En outre, 536.500 personnes sur les 4,5 millions de Centrafricains, auraient été déplacées par les violences, selon MSF qui évoque une situation humanitaire catastrophique dans le pays et dans les camps de réfugiés des pays frontaliers: Tchad (101.000 personnes), Cameroun (125.000 personnes), Congo et République démocratique du Congo (RDC).
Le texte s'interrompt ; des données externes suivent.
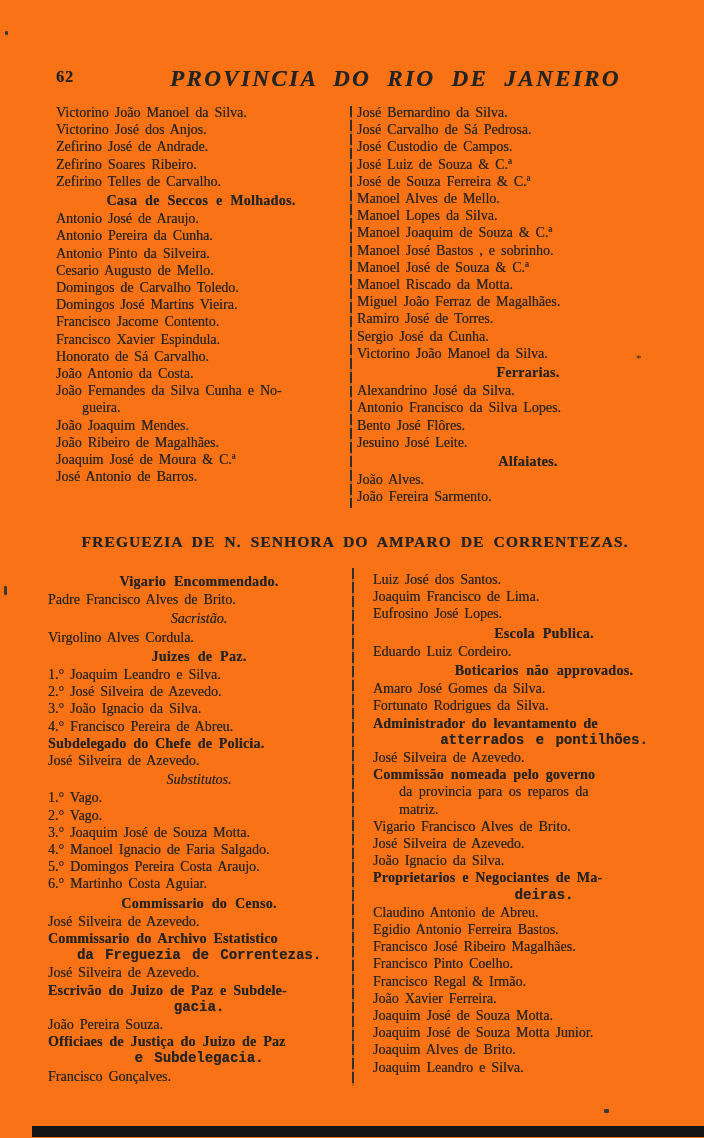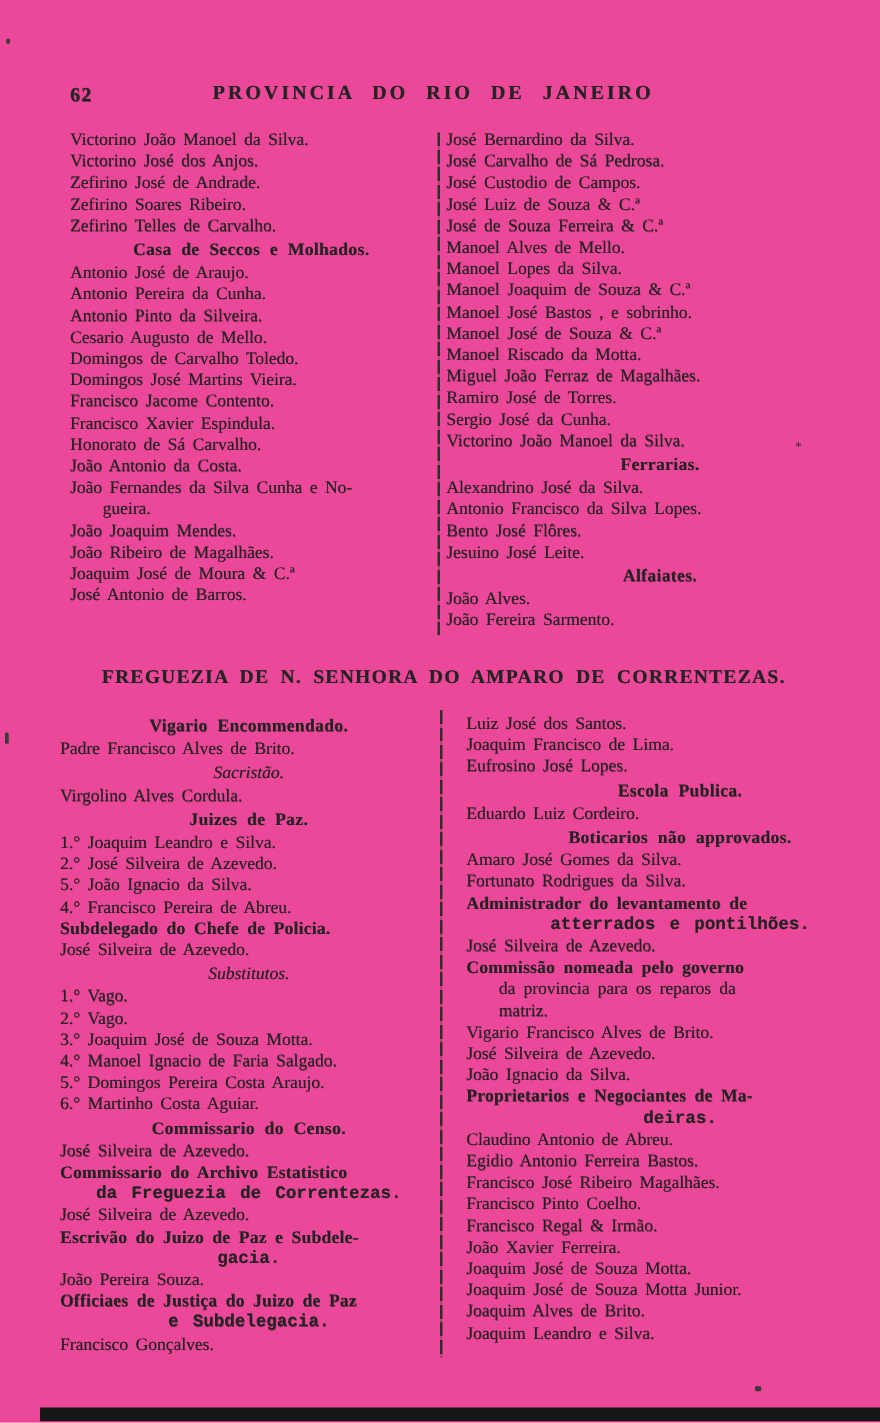--- a/index.html
+++ b/index.html
@@ -1,29 +1,30 @@
 <!DOCTYPE html>
 <html><head>
 <meta charset="utf-8">
 <style>
   html,body{margin:0;padding:0;}
   body{
     width:704px;height:1138px;position:relative;background:#ffffff;
     font-family:"Liberation Serif","DejaVu Serif",serif;color:#232323;
     overflow:hidden;
   }
-  .page{position:absolute;inset:0;background:#ec4899;}
+  .page{position:absolute;inset:0;background:#f97316;}
   .pageno{
     position:absolute;left:56px;top:68px;
     font-weight:bold;font-size:16px;letter-spacing:1px;
   }
   .running-title{
     position:absolute;left:170px;top:66px;width:440px;text-align:left;
-    font-weight:bold;font-size:16px;letter-spacing:2.4px;word-spacing:8px;
+    font-weight:bold;font-size:23px;letter-spacing:2.4px;word-spacing:8px;
     white-space:nowrap;
+    font-style:italic;
   }
   .col{position:absolute;font-size:14px;line-height:17.2px;}
   .line{white-space:nowrap;text-shadow:0.3px 0.3px 0.35px rgba(30,30,30,0.55);}
   .pageno,.running-title,.section-title{text-shadow:0.4px 0.4px 0.4px rgba(30,30,30,0.6);}
   .n{word-spacing:2.5px;}
   .n2{padding-left:26px;word-spacing:2.5px;}
   .h{font-weight:bold;text-align:center;word-spacing:4px;letter-spacing:0.3px;margin:2px 0 1px 0;}
   .hi{font-style:italic;text-align:center;word-spacing:3px;margin:2px 0 1px 0;}
   .hb{font-weight:bold;word-spacing:3px;letter-spacing:0.2px;}
   .hbc{font-weight:bold;text-align:center;word-spacing:3px;font-family:Liberation Mono, monospace;}
@@ -114,21 +115,21 @@
   <div class="section-title">FREGUEZIA DE N. SENHORA DO AMPARO DE CORRENTEZAS.</div>
 
   <div class="col bot-left">
       <div class="line h">Vigario Encommendado.</div>
       <div class="line n">Padre Francisco Alves de Brito.</div>
       <div class="line hi">Sacristão.</div>
       <div class="line n">Virgolino Alves Cordula.</div>
       <div class="line h">Juizes de Paz.</div>
       <div class="line n">1.° Joaquim Leandro e Silva.</div>
       <div class="line n">2.° José Silveira de Azevedo.</div>
-      <div class="line n">5.° João Ignacio da Silva.</div>
+      <div class="line n">3.° João Ignacio da Silva.</div>
       <div class="line n">4.° Francisco Pereira de Abreu.</div>
       <div class="line hb">Subdelegado do Chefe de Policia.</div>
       <div class="line n">José Silveira de Azevedo.</div>
       <div class="line hi">Substitutos.</div>
       <div class="line n">1.° Vago.</div>
       <div class="line n">2.° Vago.</div>
       <div class="line n">3.° Joaquim José de Souza Motta.</div>
       <div class="line n">4.° Manoel Ignacio de Faria Salgado.</div>
       <div class="line n">5.° Domingos Pereira Costa Araujo.</div>
       <div class="line n">6.° Martinho Costa Aguiar.</div>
Selon une enquête de mortalité réalisée par le centre de recherche épidémiologique de l'ONG auprès d'un échantillon de 3.449 familles centrafricaines (environ 25.000 personnes) réfugiées dans le camp de Sido, dans le sud du Tchad, 95,6% des 2.208 décès enregistrés dans ces familles sont dus à la violence et concernent en très grande majorité des hommes.
Le voyage a également été fatal pour de nombreux réfugiés: les convois officiels ont été victimes d'embuscades, et les réfugiés qui traversent aujourd'hui la frontière ont en général marché des semaines, voire des mois.
Pour les personnels de MSF présents au Tchad, les réfugiés sont "traumatisés, épuisés, dans des états nutritionnels inquiétants", alors qu'au Cameroun, près d'un enfant centrafricain sur deux souffrirait de malnutrition. Ainsi, l'ONG appelle à une prise en charge de ces réfugiés sur le long terme, car ils n'ont "pas l'intention de rentrer en Centrafrique, pour le moment".
Sur le territoire centrafricain, quelques enclaves protégées par les forces militaires internationales abritent encore environ 20.000 personnes dans des conditions de vie très précaires, à Bangui, Carnot, ou Berberati (ouest).